Area-adjusted influence of built-up pattern on urban land surface temperature in an arid landscape
摘要
Urban heat intensification threatens environmental quality and human health, particularly in arid urban areas where cooling resources are scarce. While impervious surface area is a well-established driver of urban land surface temperature (LST), the influence of built-up spatial patterns beyond their total area remains poorly understood. This study aimed to disentangle the effect of built-up pattern after accounting for built-up area on LST using a dual-scale analysis in an arid urban–barren mosaic. The spatial pattern of Sentinel-2 10 m–derived built-up areas, measured as Area, Mean Patch Size (MPS), Shape Index (SHI), Nearest Neighbor Distance (ENN), and Number of Patches (NP), was extracted within each 100 m Landsat thermal pixel, creating a dataset of 8,130 observations.
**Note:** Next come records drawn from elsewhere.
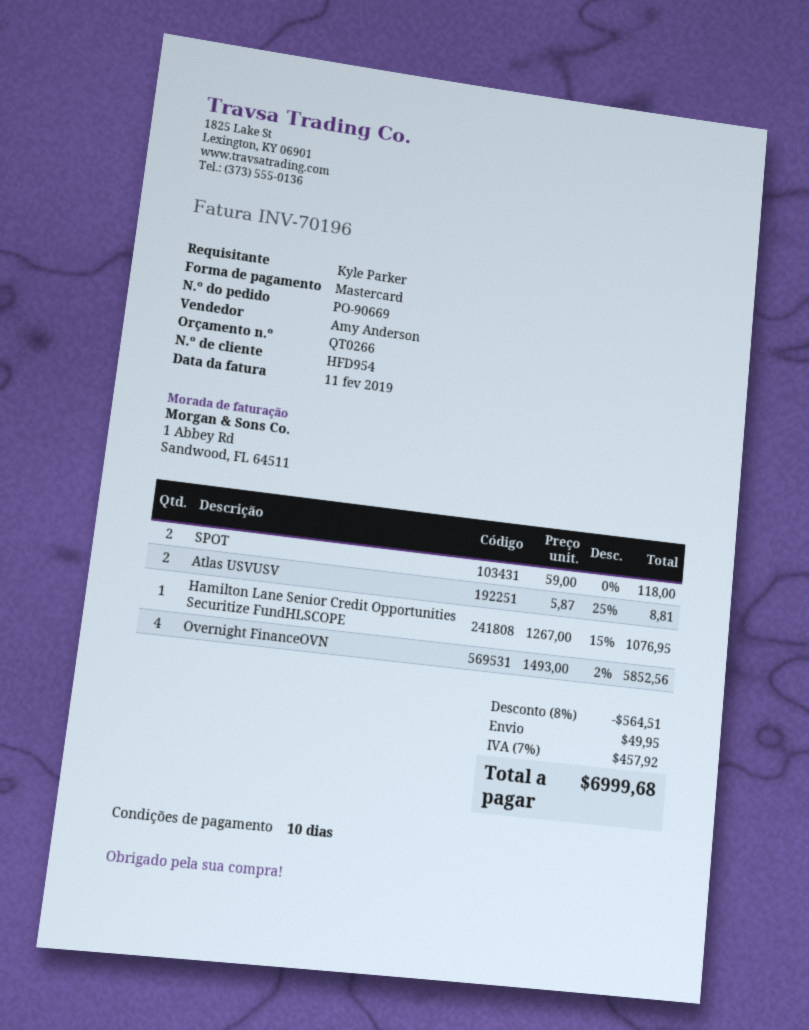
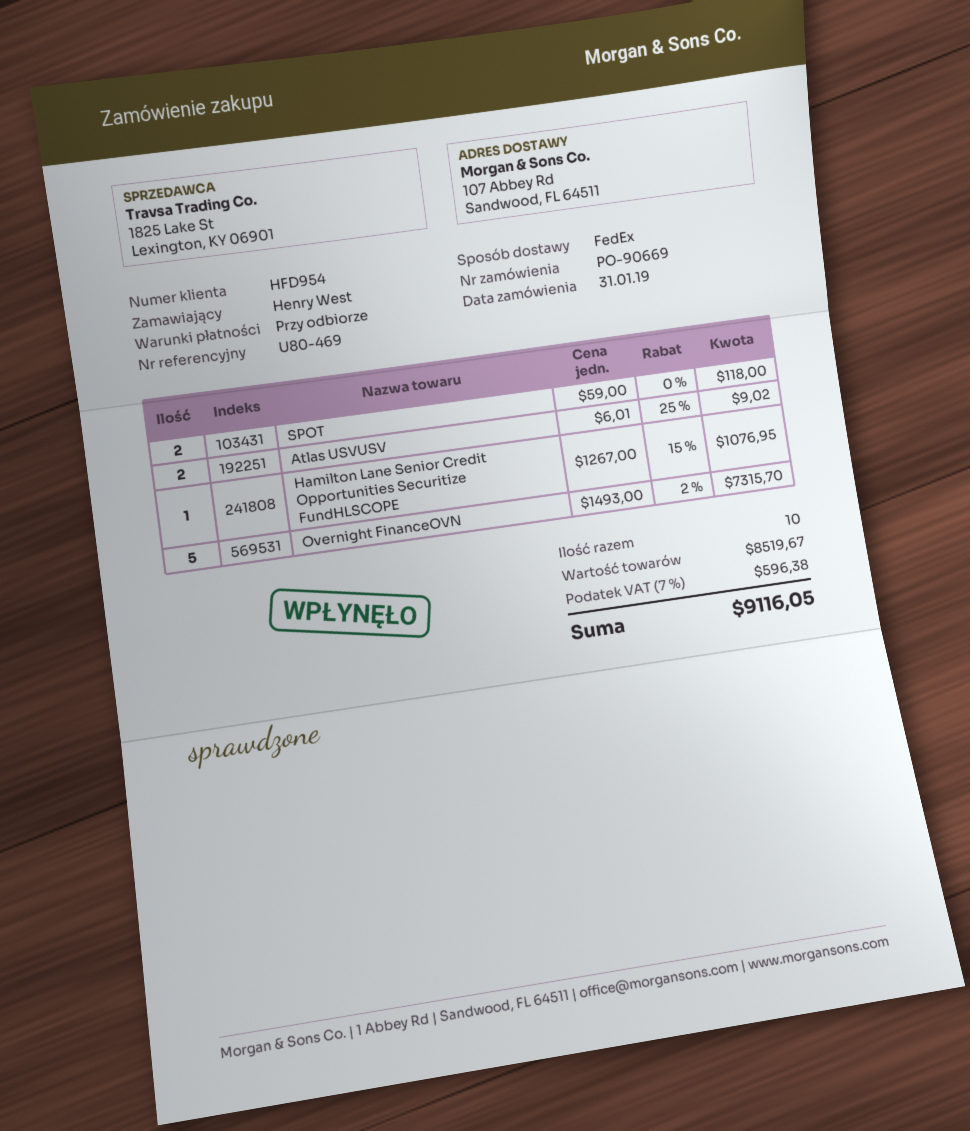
payment terms: 10 days -> on receipt
ordered by: Kyle Parker -> Henry West
Atlas USVUSV: 2 x 5.87 - 25% = 8.81 -> 2 x 6.01 - 25% = 9.02
Overnight FinanceOVN: 4 x 1493.00 - 2% = 5852.56 -> 5 x 1493.00 - 2% = 7315.70
discount: 8% = 564.51 -> none
shipping: 49.95 -> none
tax: 7% = 457.92 -> 7% = 596.38
total: 6999.68 -> 9116.05

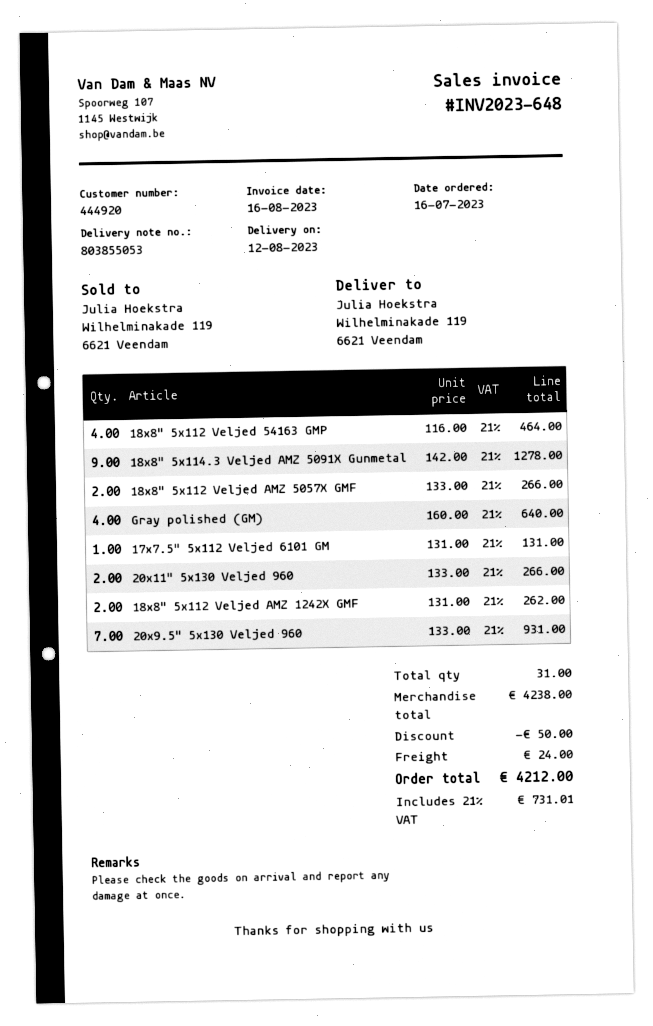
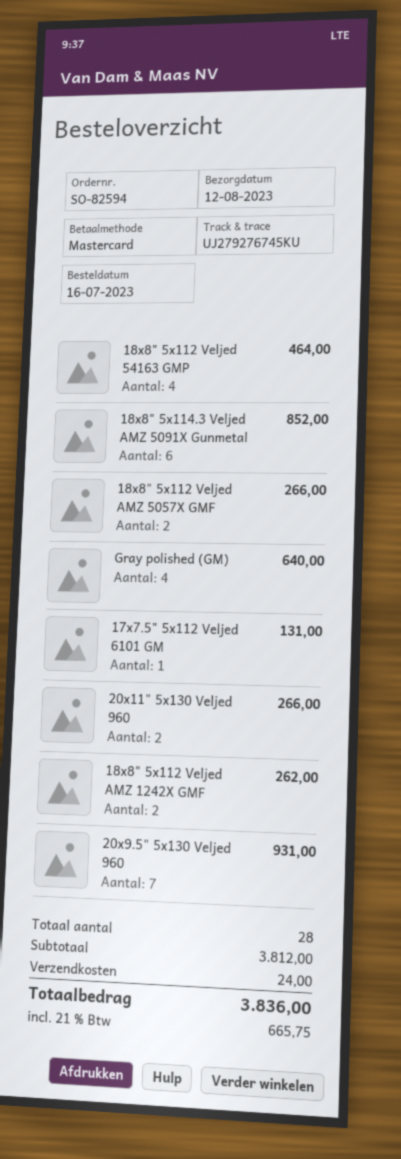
18x8" 5x114.3 Veljed AMZ 5091X Gunmetal: 9 for 1278.00 -> 6 for 852.00
total quantity: 31 -> 28
subtotal: 4238.00 -> 3812.00
discount: 50.00 -> none
tax: 21% = 731.01 -> 21% = 665.75
total: 4212.00 -> 3836.00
Landsat-derived summer LST served as the dependent variable in a set of flexible regression models designed to evaluate both the total extent of built-up land and the spatial structure of urban patches. Results showed that adding configuration metrics to Area-only models improves LST prediction accuracy (R² = 0.589 to 0.693) and reduces RMSE (2.792 °C to 2.409 °C). Additional models examined how different spatial metrics interact, allowing the influence of built-up patterns to be evaluated independently of total built-up area. Unsupervised clustering (average silhouette width = 0.295) revealed that, when controlling for area, Compact configurations, low NP with high MPS, SHI, and ENN, were on average 2.7 °C warmer than Fragmented or Balanced types. These findings demonstrate that, after adjusting for built-up extent, built-up pattern exerts a measurable and spatially distinct influence on LST, underscoring its importance for climate-responsive urban design in arid regions.